In the decades since her death, it seems that Meric Callery the collector has overshadowed Mary Callery the sculptor. If she is remembered at all, it seems, it is as a wealthy patron of the arts. Her second husband shares this reputation, and although their marriage ended in 1936, she emerged with the wherewithal to continue collecting art.
The artists all seemed to know her. Picasso drew a picture of the back of her head (shown above). Man Ray both photographed her and sketched her (that is his photo portrait of her and his surrealist sketch shown above). Alexander Calder made her a brooch featuring her initials. She bought artworks, made introductions, encouraged those she knew to offer commissions.
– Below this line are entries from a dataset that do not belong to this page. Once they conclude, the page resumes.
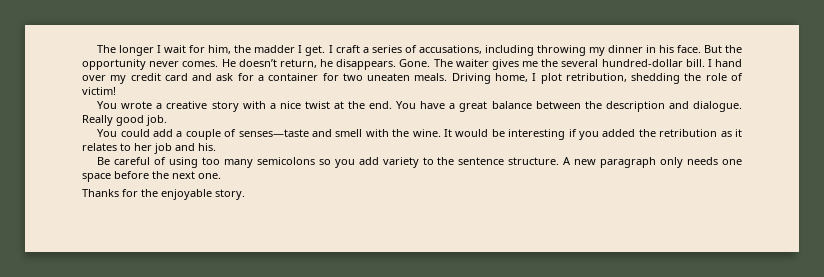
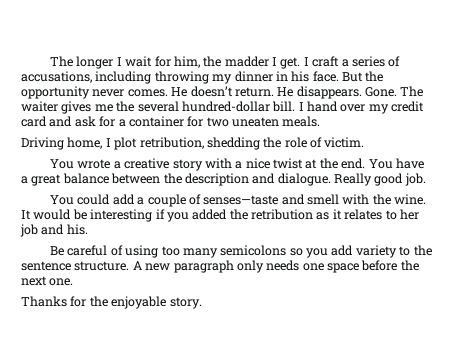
- He doesn’t return, he disappears.
+ He doesn’t return. He disappears.
- I hand over my credit card and ask for a container for two uneaten meals. Driving home, I plot retribution, shedding the role of victim!
+ I hand over my credit card and ask for a container for two uneaten meals.
+ Driving home, I plot retribution, shedding the role of victim.

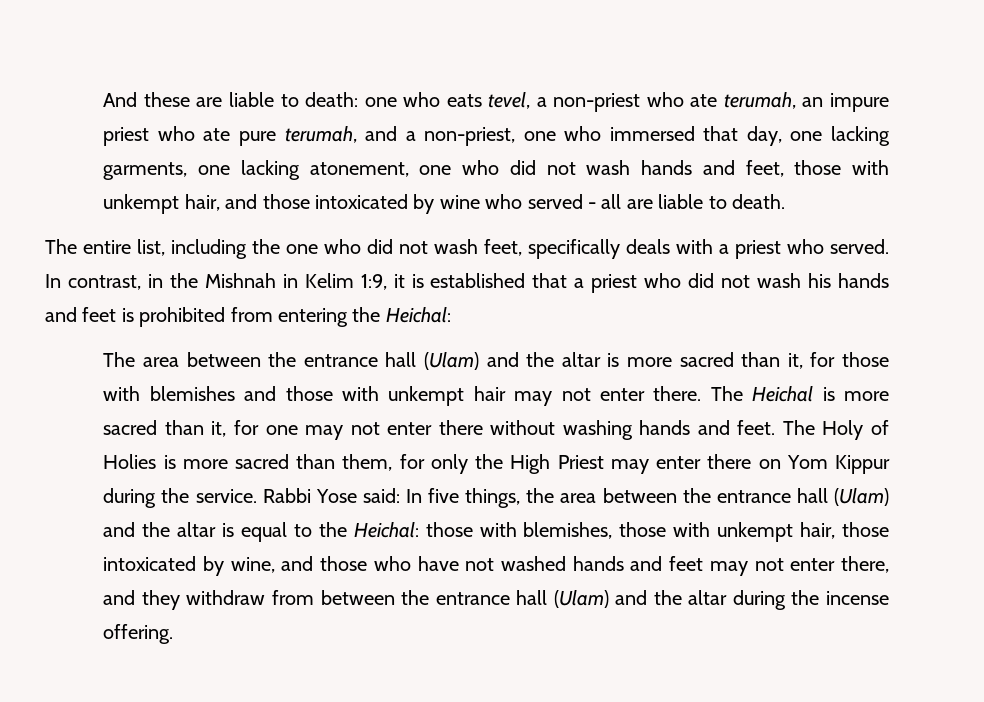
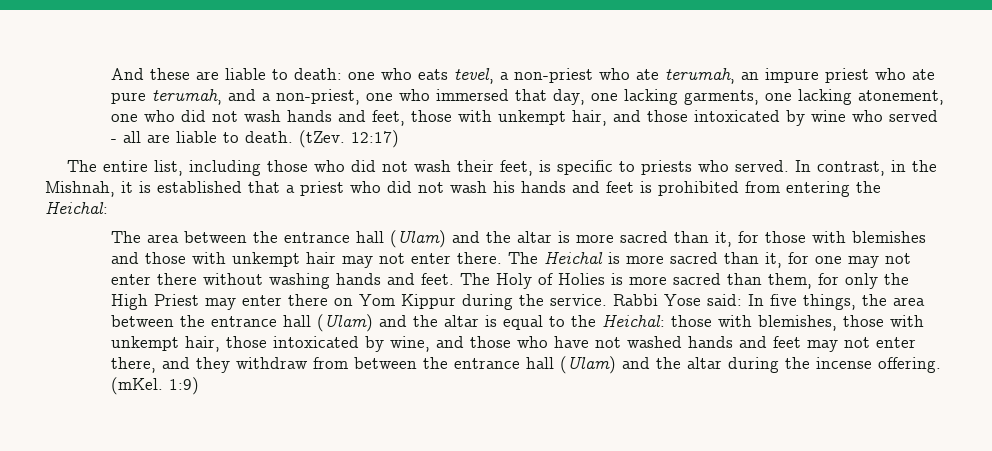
+ (tZev. 12:17)
- The entire list, including the one who did not wash feet, specifically deals with a priest who served.
+ The entire list, including those who did not wash their feet, is specific to priests who served.
- In contrast, in the Mishnah in Kelim 1:9, it is established that a priest who did not wash his hands and feet is prohibited from entering the Heichal:
+ In contrast, in the Mishnah, it is established that a priest who did not wash his hands and feet is prohibited from entering the Heichal:
+ (mKel. 1:9)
How seriously did they take her as an artist in her own right? Impossible to tell. How good was her art, really? I like it, but I’m not a critic. What happened to turn Mary Callery the artist into “Mrs. Meric Callery” the wealthy benefactress?
I have many questions (and a growing file of research findings about her life), but it would take a professional to tell me why her art is now largely forgotten. If you happen to know an art historian or art critic, do please ask on my behalf.
Text by Philippa Campsie
*Some of the biographical details now contained in the Wikipedia entry are those that I have contributed, but it is still pretty bare bones.